II

Walking briskly to Fulton Street, Elizabeth enjoys the momentary open space of Nostrand Avenue, feels the wind of the tenements blow against her face and her depression wafts away: she feels released, fulfilled, although there will certainly be some pain in her thighs for the next day or so, part of the price of effort. She has good thighs, good breasts, a striking if somewhat affected face — she knows all of this because she has been told so by clients and dates many times — but she knows what they can never tell her: that her best feature is her compassion and she wears it like armor through all the streets of Bedford-Stuyvesant, listening with amusement to some of the remarks which she hears drifting toward her from men muttering in storefronts, peddlers working under huge umbrellas near the bus stops. Hey baby, they are saying out of their ignorance and desire, do you want to fuck? Dios, would I like to fuck that and so on and so forth; so highly limited and they will never understand her compassion.
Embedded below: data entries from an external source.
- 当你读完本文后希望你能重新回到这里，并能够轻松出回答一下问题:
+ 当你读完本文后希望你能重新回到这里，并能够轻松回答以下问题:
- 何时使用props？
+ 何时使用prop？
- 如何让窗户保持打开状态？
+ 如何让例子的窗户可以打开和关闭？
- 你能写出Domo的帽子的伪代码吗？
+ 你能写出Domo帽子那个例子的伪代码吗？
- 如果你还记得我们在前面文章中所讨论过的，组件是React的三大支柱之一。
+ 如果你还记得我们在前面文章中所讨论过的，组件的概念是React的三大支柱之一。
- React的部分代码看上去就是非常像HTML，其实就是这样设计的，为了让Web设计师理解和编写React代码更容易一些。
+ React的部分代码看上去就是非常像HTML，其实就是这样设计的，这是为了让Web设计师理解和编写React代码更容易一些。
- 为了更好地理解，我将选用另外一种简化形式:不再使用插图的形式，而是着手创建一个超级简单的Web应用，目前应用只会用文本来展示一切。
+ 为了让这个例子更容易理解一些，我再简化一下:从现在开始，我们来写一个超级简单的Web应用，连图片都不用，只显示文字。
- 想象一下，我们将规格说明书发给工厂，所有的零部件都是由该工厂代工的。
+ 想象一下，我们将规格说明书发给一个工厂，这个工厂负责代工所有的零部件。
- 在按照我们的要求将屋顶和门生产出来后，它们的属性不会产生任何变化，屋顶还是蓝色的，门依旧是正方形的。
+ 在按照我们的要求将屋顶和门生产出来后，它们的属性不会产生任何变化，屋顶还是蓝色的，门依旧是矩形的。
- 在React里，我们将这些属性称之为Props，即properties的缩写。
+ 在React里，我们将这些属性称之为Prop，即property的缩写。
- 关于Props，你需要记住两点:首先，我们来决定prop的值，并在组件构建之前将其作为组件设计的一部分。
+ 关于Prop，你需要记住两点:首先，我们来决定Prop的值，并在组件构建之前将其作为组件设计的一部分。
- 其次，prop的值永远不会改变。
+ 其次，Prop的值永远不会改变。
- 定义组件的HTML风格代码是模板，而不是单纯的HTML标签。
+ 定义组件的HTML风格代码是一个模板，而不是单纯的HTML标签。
From compassion she could reach out to them, from compassion she could gather them, even the ugliest to her and say, “If only fucking could solve your problems; if only I could fuck you right here and now to prove to you that the basic structure of your life is untenable and this cheap lust of yours merely an excuse against coming to grips with any of it,” but she cannot; she knows that she cannot do this because she must save what she has for her caseload and so she only passes all of them down two blocks of Nostrand Avenue, a chastened, quiet smile on her face, a swing to her hips, a faint buoyancy to her behind which, she knows, must desperately inflame the poor things but there is nothing that she can do about it … and in daylight, carrying her fieldbook, rape is impossible.

She waits for the bus and goes back to the welfare center. She is due for two more statutory visits these days and a pending application from an old Chinese woman … but they will have to wait. She has nothing more to give; she no less than anyone is entitled to respite. Back to the welfare center she will go and there perform paperwork, the least diverting but most necessary part of her job.